Bryn steps aside and lets him in, because he doesn't know what else to do, and also because some treasonous part of him wants to know what the prince looks like in the amber light of this room, and he is too exhausted to argue with that part of himself right now.

Ithyris enters the suite and Bryn watches him take it in. His gaze moves over the untouched food and the too-large clothes hanging off Bryn's frame and the bed that hasn't been slept in, the sheets still pristine and tucked. Something crosses the prince's face as he catalogs these details. Not pity. Bryn would close the door on pity. He would shut it down so fast the hinges would crack. What crosses Ithyris's face is something closer to recognition, as though he's reading the evidence ofBryn's discomfort and filing it away for future correction. The untouched food says this person hasn't been cared for properly. The too-large clothes say no one thought to account for his actual size. The pristine bed says he hasn't let his guard down enough to sleep. Bryn can see the prince processing each piece and he doesn't like being this legible, this transparent, but he's too tired to hide it and the shirt keeps slipping off his shoulder and he can't fix it and look dignified at the same time.
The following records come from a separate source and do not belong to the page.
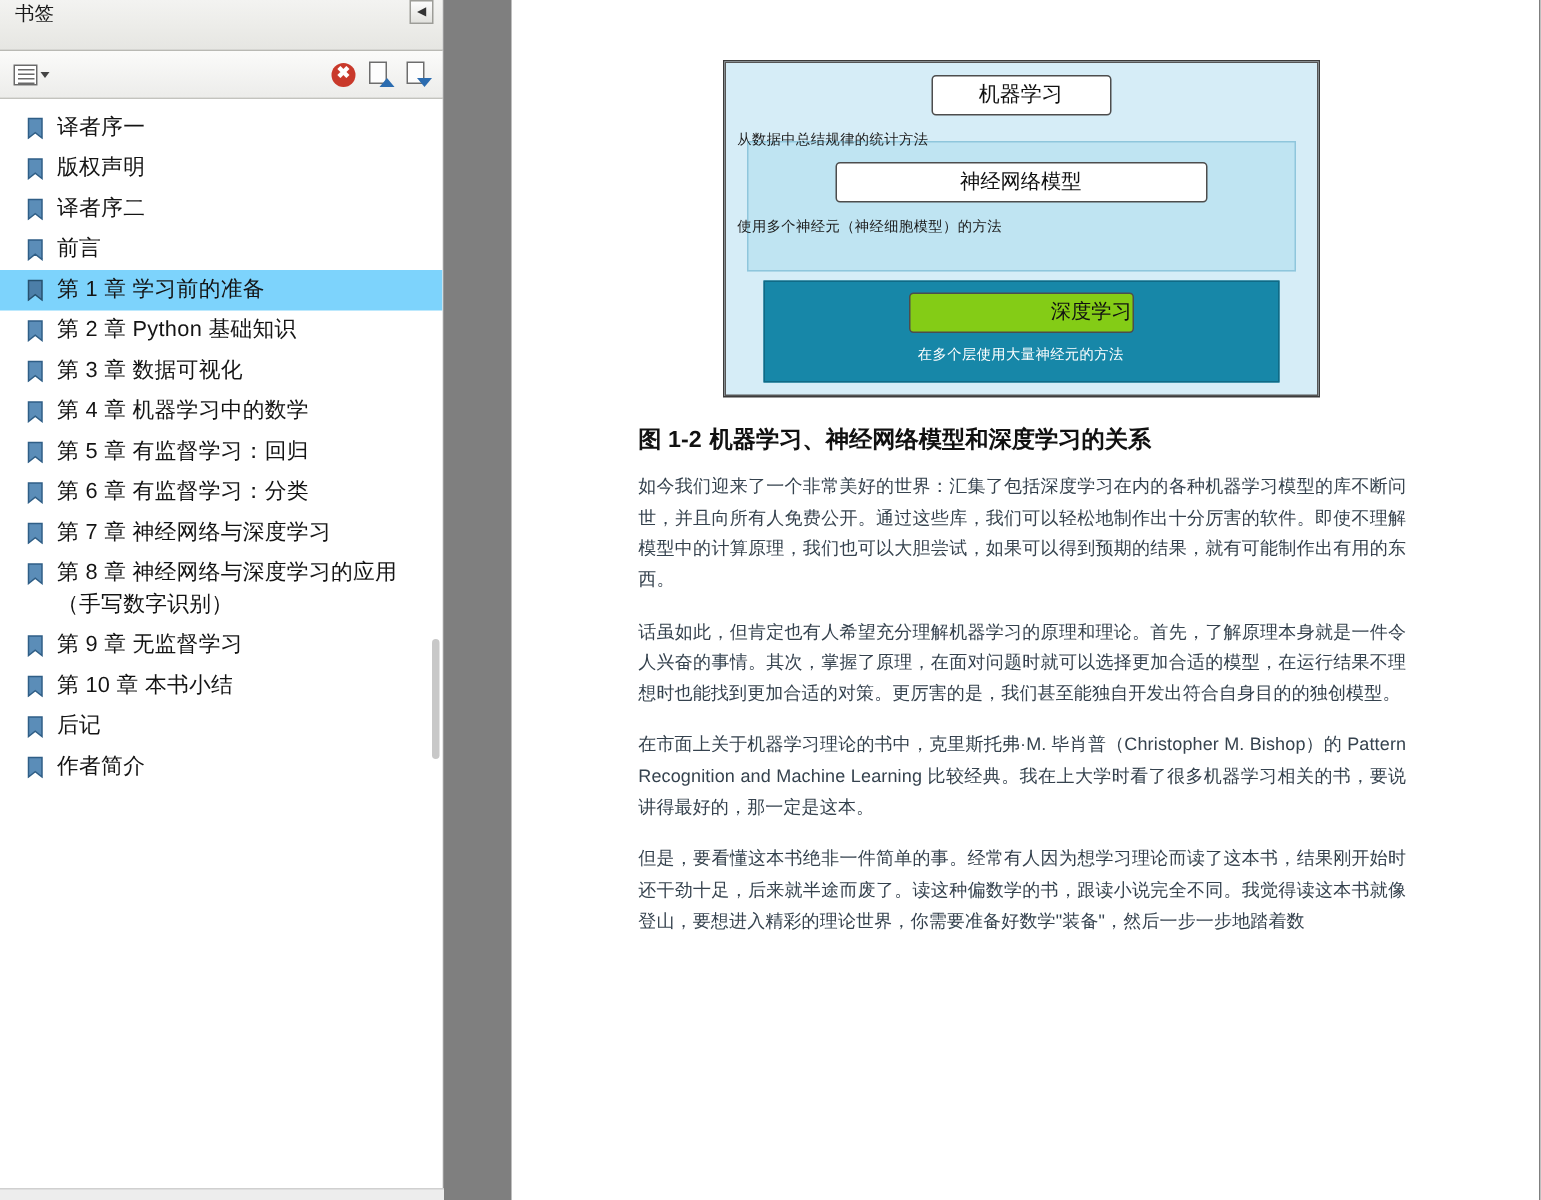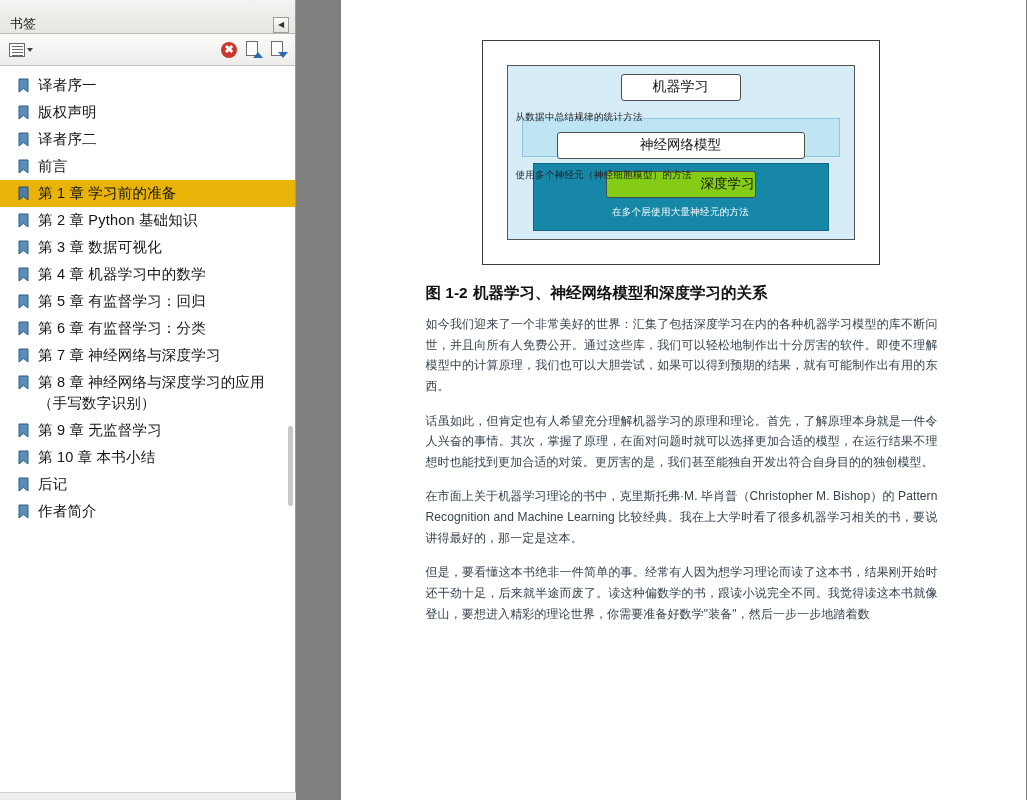--- a/index.html
+++ b/index.html
@@ -25,21 +25,21 @@
     display: flex;
     flex-direction: column;
     border-right: 1px solid #9a9a9a;
     position: relative;
   }
   .bm-titlebar {
     height: 34px;
     background: linear-gradient(to bottom, #f3f3f1 0%, #e6e6e2 100%);
     border-bottom: 1px solid #b9b9b4;
     display: flex;
-    align-items: flex-end;
+    align-items: flex-start;
     padding: 0 6px 0 10px;
   }
   .bm-title {
     font-size: 13px;
     color: #1a1a1a;
     flex: 1;
   }
   .collapse-btn {
     width: 16px; height: 16px;
     border: 1px solid #9d9d98;
@@ -121,21 +121,21 @@
     position: relative;
     background: #ffffff;
   }
   .bm-item {
     display: flex;
     align-items: flex-start;
     padding: 3px 10px 3px 18px;
     cursor: default;
   }
   .bm-item.selected {
-    background: #eab308;
+    background: #7dd3fc;
   }
   .bm-bookmark-icon {
     flex: 0 0 auto;
     width: 12px;
     height: 15px;
     margin-top: 3px;
     margin-right: 8px;
     position: relative;
   }
   .bm-bookmark-icon svg { display: block; }
@@ -180,21 +180,21 @@
     overflow: hidden;
   }
 
   
   .figure-box {
     position: absolute;
     left: 141px; top: 40px;
     width: 398px; height: 225px;
     border: 1px solid #3b3b3b;
     background: #ffffff;
-    padding: 24px;
+    padding: 0;
   }
   .fig-inner {
     width: 100%; height: 100%;
     border: 1px solid #555;
     background: #d6edf7;
     position: relative;
     padding: 8px;
   }
   .fig-top-label {
     width: 120px;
Ithyris doesn't sit on the bed. He doesn't move toward Bryn. He crosses to the chair by the window and sits, and the chair is far too small for him, built for a guest suite rather than a prince's frame, and his knees angle upward and his shoulders hunch slightly to fit and he looks, frankly, ridiculous. He looks as though someone has asked a large, powerful, potentially lethal creature to sit in a child's chair, and he is doing so without complaint because the alternative is sitting somewhere that might frighten the boy on the bed.
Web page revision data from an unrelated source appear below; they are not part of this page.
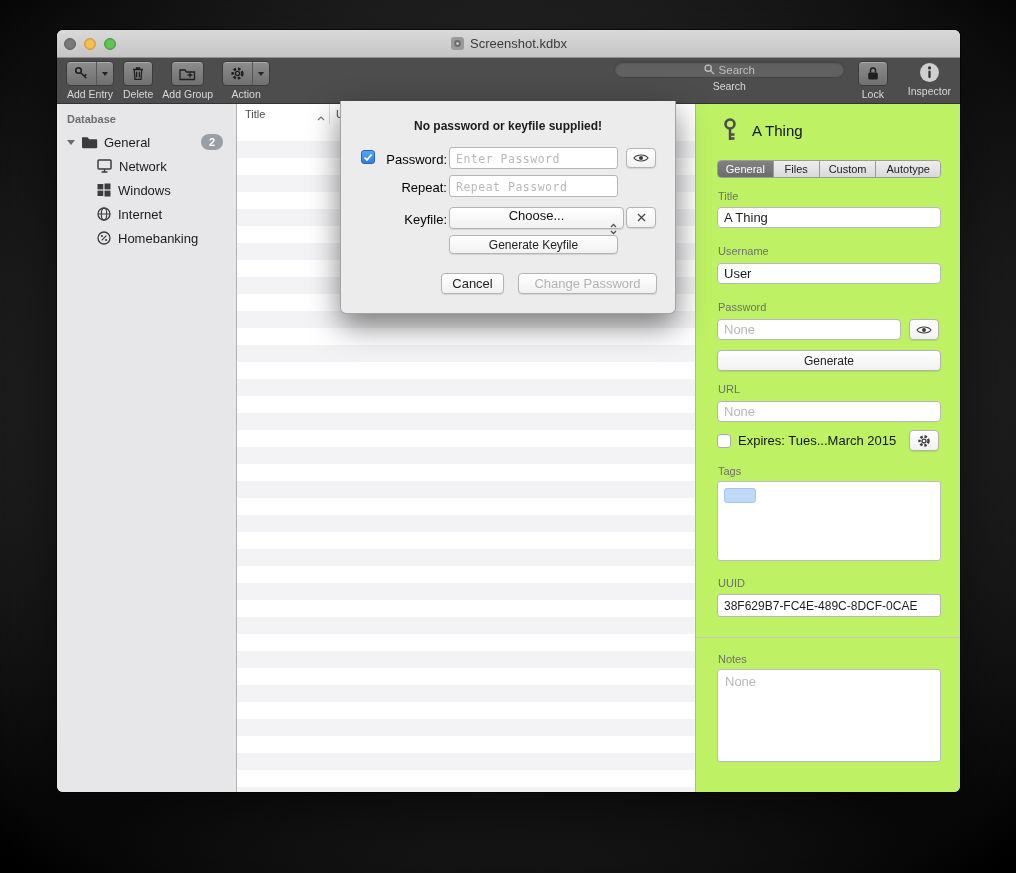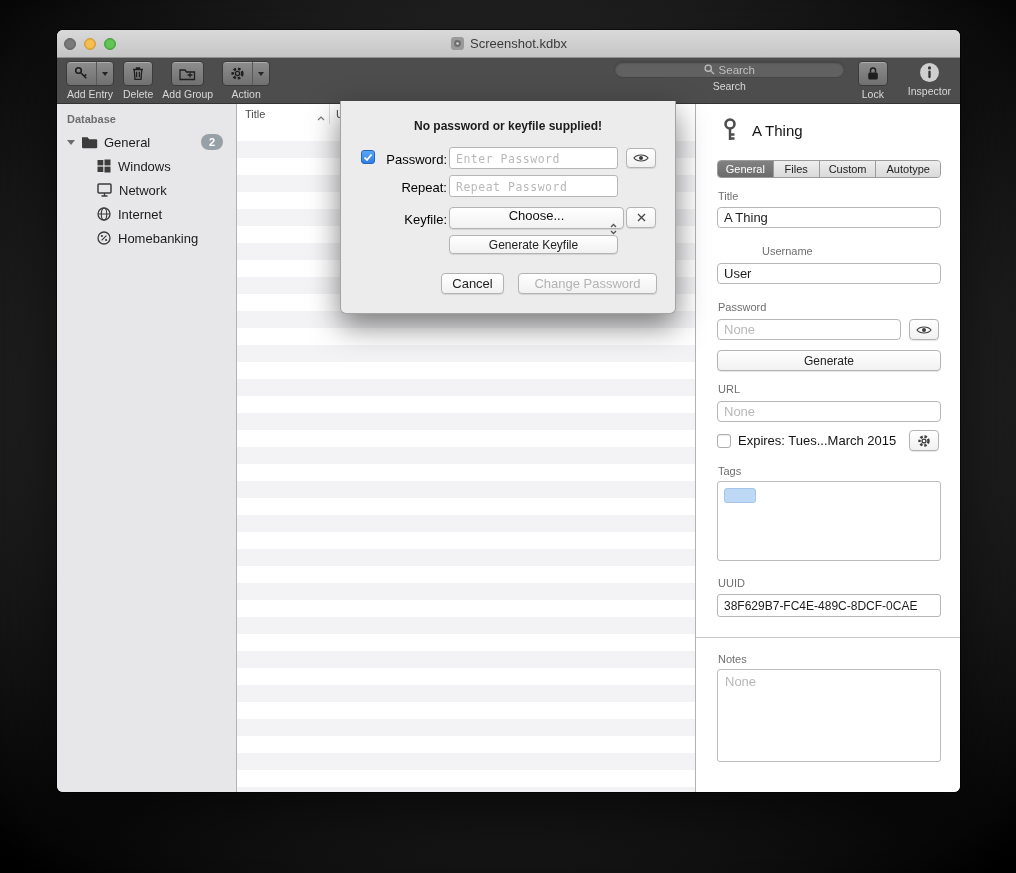--- a/index.html
+++ b/index.html
@@ -68,21 +68,21 @@
   .list-header{height:20px;display:flex;align-items:stretch;border-bottom:1px solid #cfcfcf;background:#fff;
     font-size:11px;color:#4c4c4c;}
   .col-title{width:93px;padding-left:8px;border-right:1px solid #dcdcdc;display:flex;align-items:center;
     box-sizing:border-box;position:relative;}
   .sort-caret{position:absolute;right:4px;top:7px;}
   .col-u{padding-left:6px;display:flex;align-items:center;}
   .stripes{position:absolute;left:0;right:0;top:20px;bottom:0;
     background:repeating-linear-gradient(180deg,#fff 0 17px,#f3f3f5 17px 34px);}
 
   
-  .inspector-panel{width:265px;flex:none;background:#ffffff;border-left:1px solid #b2b2b2;box-sizing:border-box;
+  .inspector-panel{width:265px;flex:none;background:#bef264;border-left:1px solid #b2b2b2;box-sizing:border-box;
     position:relative;font-size:13px;}
   .insp-entry-head{position:absolute;left:25px;top:14px;display:flex;align-items:center;gap:13px;color:#4d4d4d;}
   .insp-entry-title{font-size:15px;color:#141414;}
   .seg-control{position:absolute;left:21px;top:56px;width:224px;height:18px;display:flex;border:1px solid #9b9b9b;
     border-radius:4px;overflow:hidden;font-size:11px;box-sizing:border-box;background:#dcdcdc;}
   .seg{display:flex;align-items:center;justify-content:center;color:#222;background:linear-gradient(#eee,#d9d9d9);cursor:default;}
   .seg+.seg{border-left:1px solid #9b9b9b;}
   .seg.selected{background:linear-gradient(#828282,#6b6b6b);color:#fff;}
   .seg0{flex:56;} .seg1{flex:46;} .seg2{flex:57;} .seg3{flex:65;}
   .insp-label{position:absolute;left:22px;font-size:11px;color:#6f6f6f;}
@@ -252,38 +252,38 @@
           <svg width="17" height="13" viewBox="0 0 17 13">
               <path d="M1 1.2 h5.6 l1.6 2.1 H15.2 a1 1 0 0 1 1 1 V11 a1.2 1.2 0 0 1 -1.2 1.2 H2.2 A1.2 1.2 0 0 1 1 11 Z" fill="currentColor"></path>
             </svg>
         </span>
         <span>General</span>
         <span class="badge">2</span>
       </div>
 
       <div class="side-row child">
         <span class="side-icon">
+          <svg width="15" height="14" viewBox="0 0 15 14">
+              <rect x="1" y="1" width="13" height="9" rx="1" fill="none" stroke="currentColor" stroke-width="1.5"></rect>
+              <path d="M4.5 13 h6 M7.5 10 v3" stroke="currentColor" stroke-width="1.4" fill="none"></path>
+            </svg>
+        </span>
+        <span>Network</span>
+      </div>
+
+      <div class="side-row child">
+        <span class="side-icon">
           <svg width="14" height="14" viewBox="0 0 14 14">
               <rect x="0.5" y="1" width="5.8" height="5.4" fill="currentColor"></rect>
               <rect x="7.5" y="0.5" width="6" height="5.9" fill="currentColor"></rect>
               <rect x="0.5" y="7.6" width="5.8" height="5.4" fill="currentColor"></rect>
               <rect x="7.5" y="7.6" width="6" height="5.9" fill="currentColor"></rect>
             </svg>
         </span>
         <span>Windows</span>
-      </div>
-
-      <div class="side-row child">
-        <span class="side-icon">
-          <svg width="15" height="14" viewBox="0 0 15 14">
-              <rect x="1" y="1" width="13" height="9" rx="1" fill="none" stroke="currentColor" stroke-width="1.5"></rect>
-              <path d="M4.5 13 h6 M7.5 10 v3" stroke="currentColor" stroke-width="1.4" fill="none"></path>
-            </svg>
-        </span>
-        <span>Network</span>
       </div>
 
       <div class="side-row child">
         <span class="side-icon">
           <svg width="14" height="14" viewBox="0 0 14 14">
               <circle cx="7" cy="7" r="6" fill="none" stroke="currentColor" stroke-width="1.3"></circle>
               <ellipse cx="7" cy="7" rx="2.7" ry="6" fill="none" stroke="currentColor" stroke-width="1.1"></ellipse>
               <path d="M1 7 h12" stroke="currentColor" stroke-width="1.1"></path>
             </svg>
         </span>
@@ -335,21 +335,21 @@
       <div class="seg-control">
         <div class="seg seg0 selected">General</div>
         <div class="seg seg1">Files</div>
         <div class="seg seg2">Custom</div>
         <div class="seg seg3">Autotype</div>
       </div>
 
       <div class="insp-label" style="top:86px;">Title</div>
       <input class="insp-input" style="top: 103px;" value="A Thing">
 
-      <div class="insp-label" style="top:141px;margin-left:44px;">Username</div>
+      <div class="insp-label" style="top:141px;">Username</div>
       <input class="insp-input" style="top: 159px;" value="User">
 
       <div class="insp-label" style="top:197px;">Password</div>
       <input class="insp-input" style="top: 215px; width: 184px;" placeholder="None">
       <div class="bezel eye-btn">
         <svg width="16" height="10" viewBox="0 0 16 10">
             <path d="M1 5 C4 1,12 1,15 5 C12 9,4 9,1 5 Z" fill="none" stroke="currentColor" stroke-width="1.2"></path>
             <circle cx="8" cy="5" r="2" fill="currentColor"></circle>
           </svg>
       </div>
Bryn almost laughs. Almost. He doesn't quite get there, but something in his chest loosens by a fraction, and he sits on the edge of the bed, as far from Ithyris as the room allows, and folds his hands in his lap and waits.

The prince watches him with those amethyst eyes and the hunger is still there, banked but present, a low heat in his gaze that he doesn't try to hide. But it's tempered by something else. Patience, maybe. Or the effort of restraint, which is a different thing and arguably harder.

"I owe you an explanation," Ithyris says.

"No kidding."

His mouth twitches. Not quite a smile, but close enough that Bryn can see where a smile would go on that face, and the knowledge that the prince is capable of amusement does something to him that he refuses to examine. "Fair."

He tells Bryn about the courtship trials. Three trials, he says, ancient and binding, designed to test the worthiness of a bride before the marriage is formalized. Each trial tests a different quality: trust, vulnerability, truth. They are sacred to the Sovereignty and they cannot be bypassed or shortened, not even by the prince, not even for a mate. The word comes out of his mouth with a weight that suggests it means something more to him than a title, something deeper and more permanent, and Bryn watches his face when he says it and tries to read what's underneath.

"If I pass them?" Bryn asks.

"The marriage proceeds. You become my consort. Prince Consort of the Drekian Sovereignty."

The words are enormous. Prince Consort. Bryn lets them sit in the air between them and tries to imagine himself in that role, tries to picture the boy who was darning his own sleeves a week ago standing beside this creature in a crown, and the image is so absurd it almost hurts.